■ ENTRIES SUPPLIED
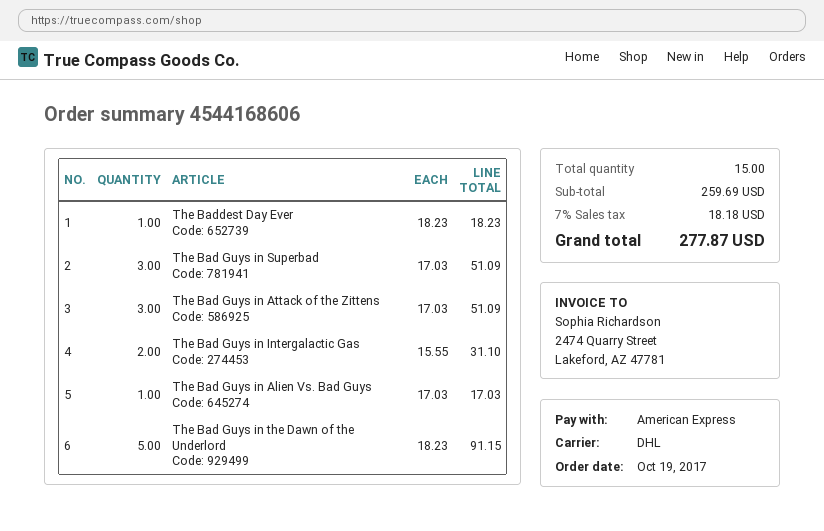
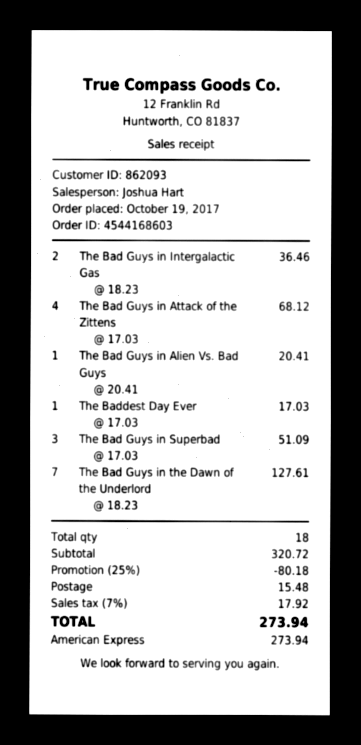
order number: 4544168606 -> 4544168603
The Baddest Day Ever: 1 x 18.23 = 18.23 -> 1 x 17.03 = 17.03
The Bad Guys in Attack of the Zittens: 3 x 17.03 = 51.09 -> 4 x 17.03 = 68.12
The Bad Guys in Intergalactic Gas: 2 x 15.55 = 31.10 -> 2 x 18.23 = 36.46
The Bad Guys in Alien Vs. Bad Guys: 1 x 17.03 = 17.03 -> 1 x 20.41 = 20.41
The Bad Guys in the Dawn of the Underlord: 5 x 18.23 = 91.15 -> 7 x 18.23 = 127.61
total quantity: 15 -> 18
subtotal: 259.69 -> 320.72
discount: none -> 25% = 80.18
shipping: none -> 15.48
tax: 7% = 18.18 -> 7% = 17.92
total: 277.87 -> 273.94

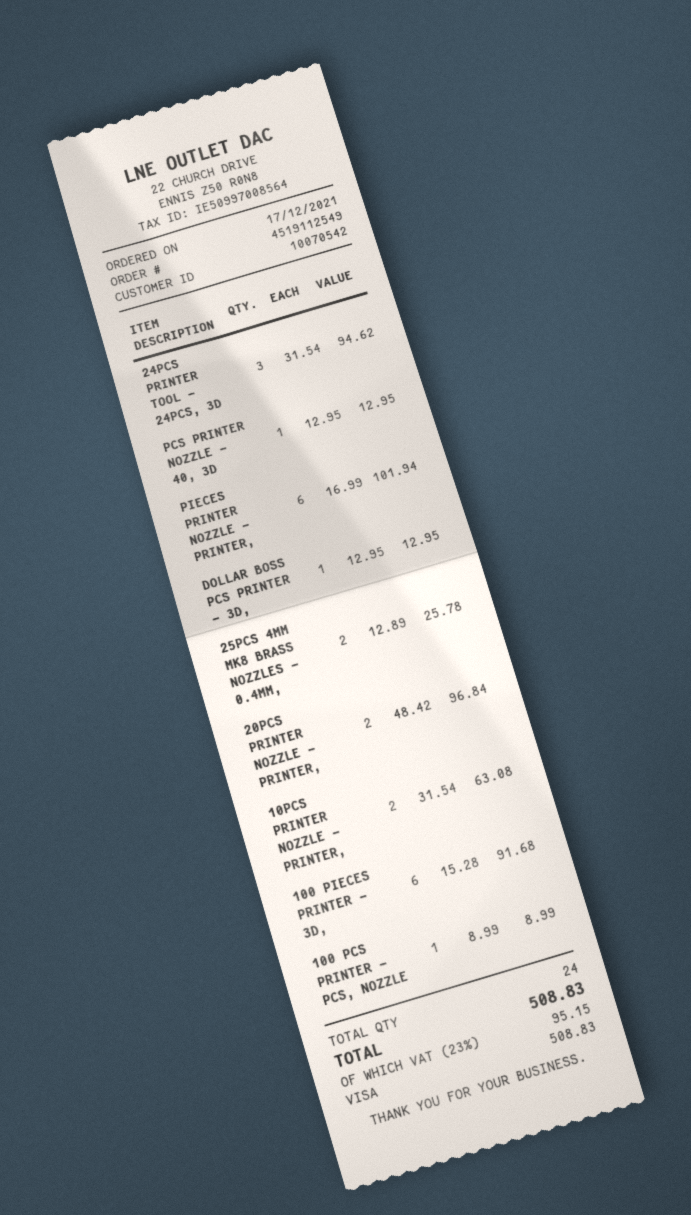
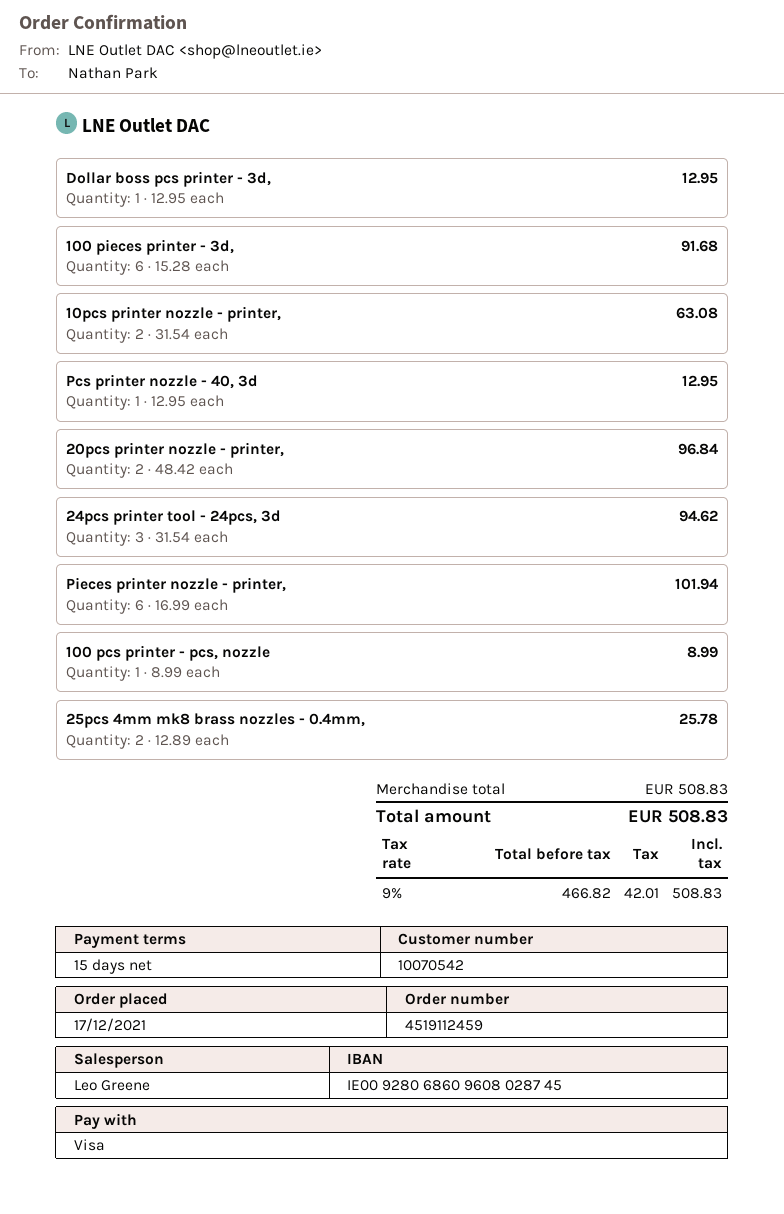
order number: 4519112549 -> 4519112459
tax: 23% = 95.15 -> 9% = 42.01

■ TASK PROMPT
Among the lines above, return those that contain the string "order".

■ SOLUTION FOR THIS PROBLEM
order number: 4544168606 -> 4544168603
order number: 4519112549 -> 4519112459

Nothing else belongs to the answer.